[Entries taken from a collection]
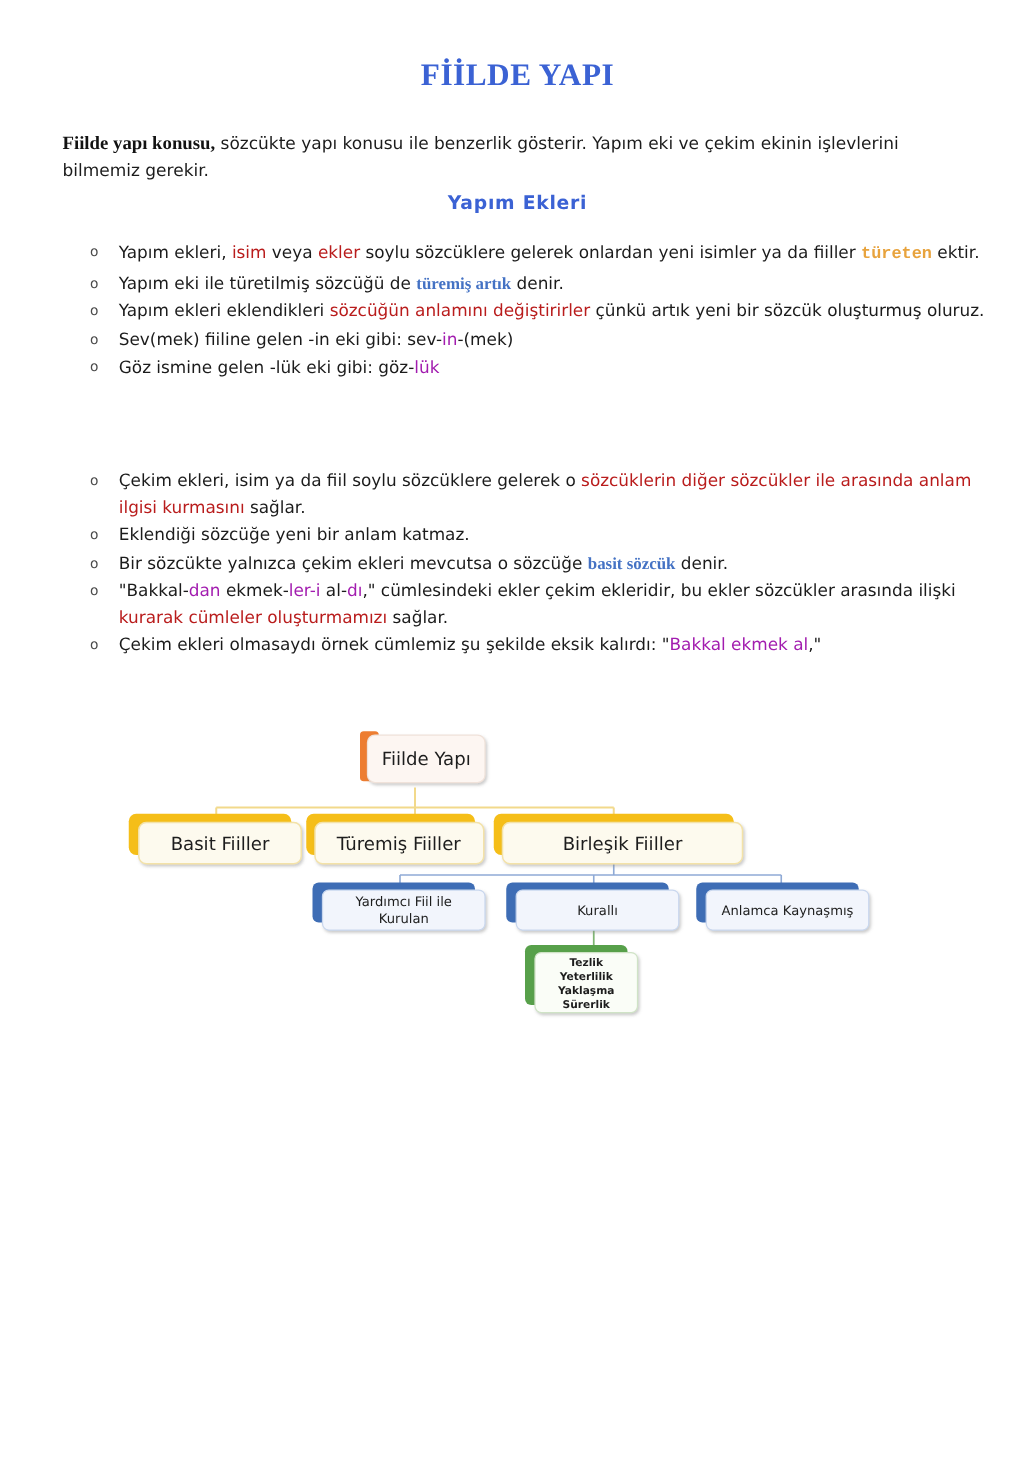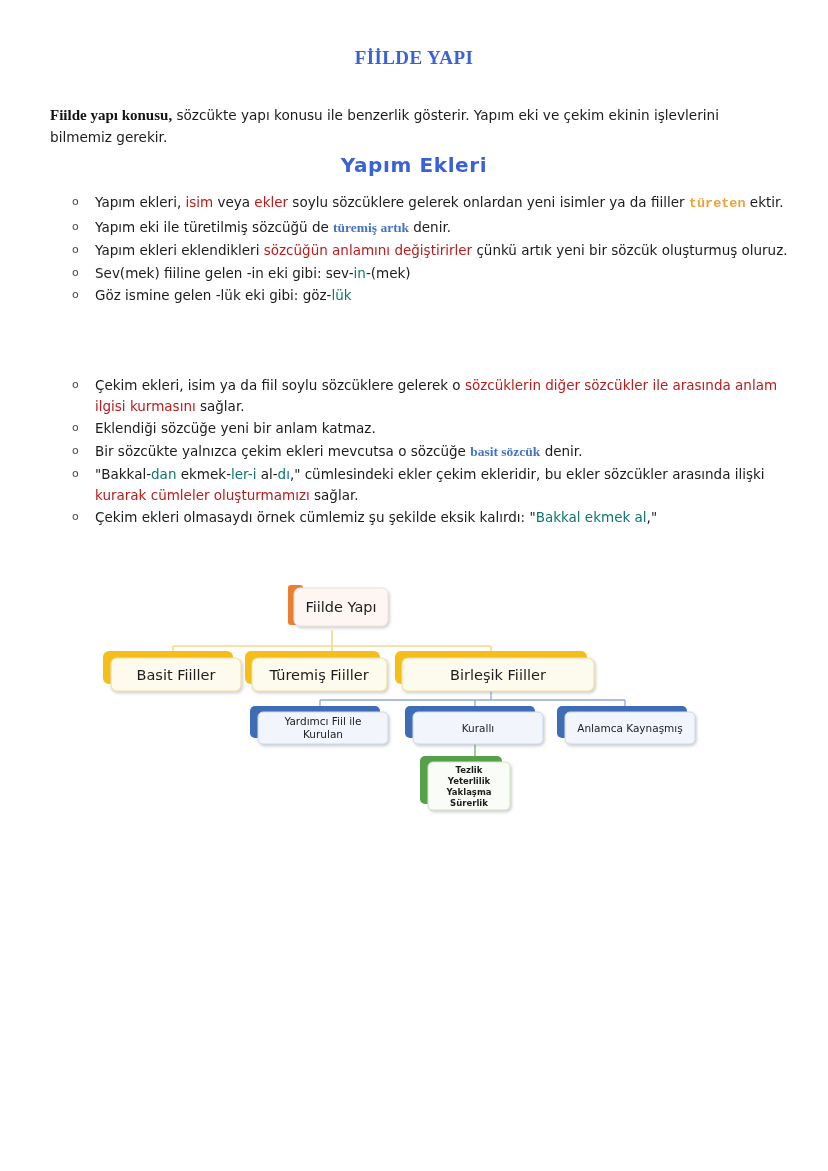--- a/index.html
+++ b/index.html
@@ -32,7 +32,7 @@
     text-align: center;
     font-family: "Liberation Serif", "DejaVu Serif", serif;
     font-weight: bold;
-    font-size: 19px;
+    font-size: 25px;
     letter-spacing: 0.4px;
     color: #3b62d4;
   }

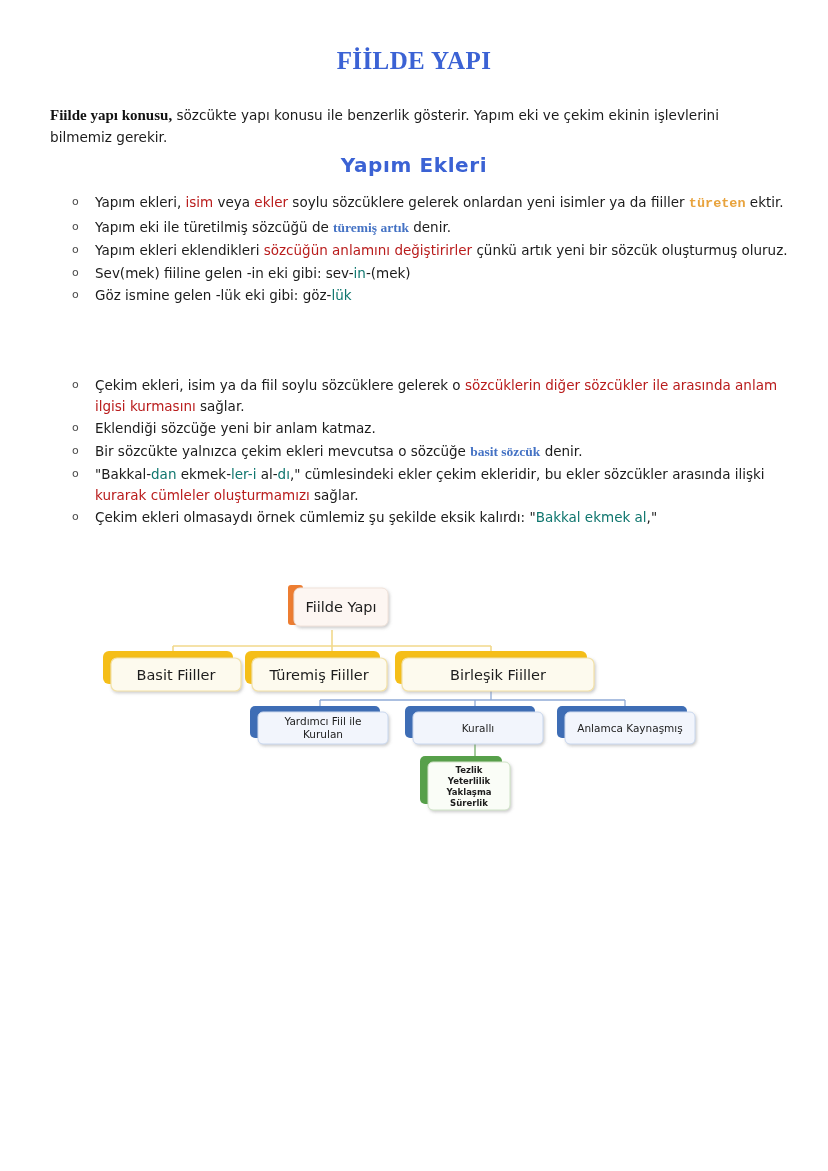--- a/index.html
+++ b/index.html
@@ -60,7 +60,7 @@
     left: 0;
     text-align: center;
     color: #3b62d4;
-    font-size: 20px;
+    font-size: 15px;
     font-weight: bold;
     letter-spacing: 0.6px;
   }

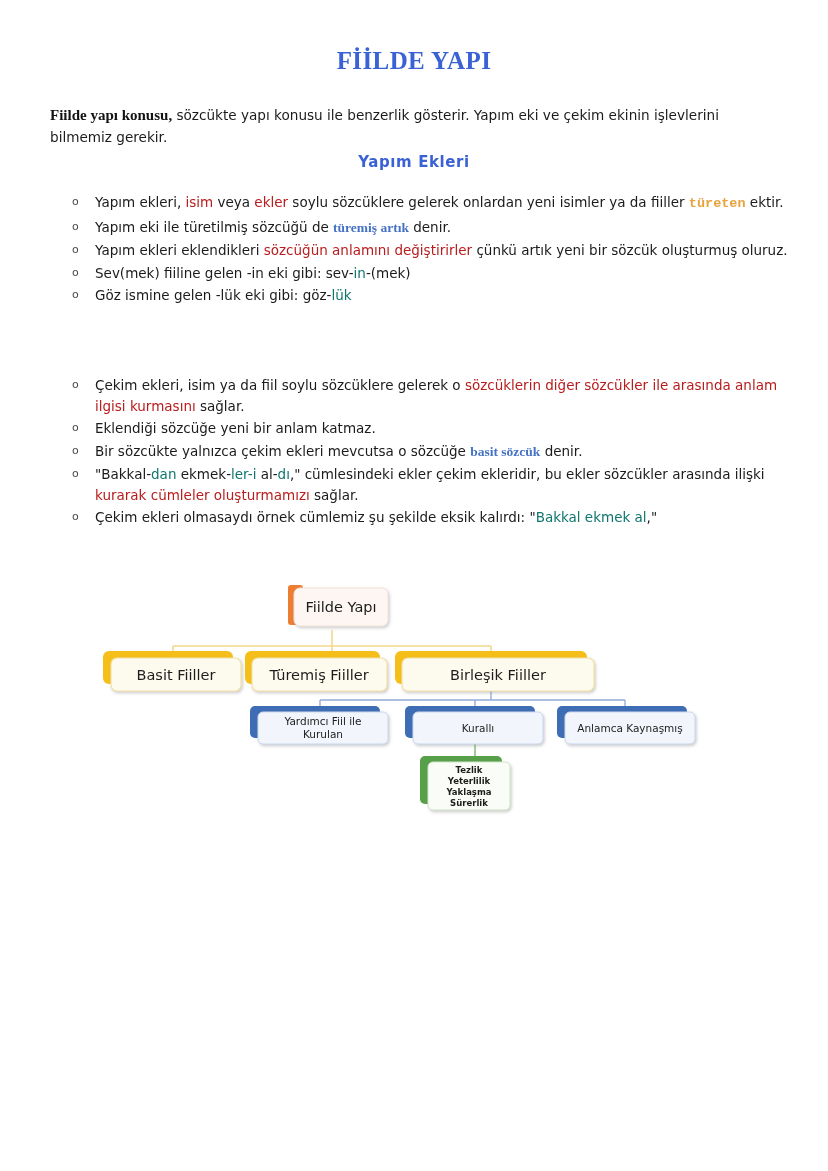--- a/index.html
+++ b/index.html
@@ -99,7 +99,7 @@
   
   .or   { color: #b91c1c; }                       
   .or-s { color: #e8a33d; font-family: Liberation Mono, monospace; font-weight: bold; margin-top: 27px; }
-  .bl   { color: #0f766e; }                       
+  .bl   { color: #a21caf; }                       
   .bl-s { color: #4472c4; font-family: "Liberation Serif","DejaVu Serif",serif; font-weight: bold; }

# Brief
Retype all the records exactly and keep out every picture.

# Your response
--- a/index.html
+++ b/index.html
@@ -32,7 +32,7 @@
     text-align: center;
     font-family: "Liberation Serif", "DejaVu Serif", serif;
     font-weight: bold;
-    font-size: 19px;
+    font-size: 25px;
     letter-spacing: 0.4px;
     color: #3b62d4;
   }

--- a/index.html
+++ b/index.html
@@ -60,7 +60,7 @@
     left: 0;
     text-align: center;
     color: #3b62d4;
-    font-size: 20px;
+    font-size: 15px;
     font-weight: bold;
     letter-spacing: 0.6px;
   }

--- a/index.html
+++ b/index.html
@@ -99,7 +99,7 @@
   
   .or   { color: #b91c1c; }                       
   .or-s { color: #e8a33d; font-family: Liberation Mono, monospace; font-weight: bold; margin-top: 27px; }
-  .bl   { color: #0f766e; }                       
+  .bl   { color: #a21caf; }                       
   .bl-s { color: #4472c4; font-family: "Liberation Serif","DejaVu Serif",serif; font-weight: bold; }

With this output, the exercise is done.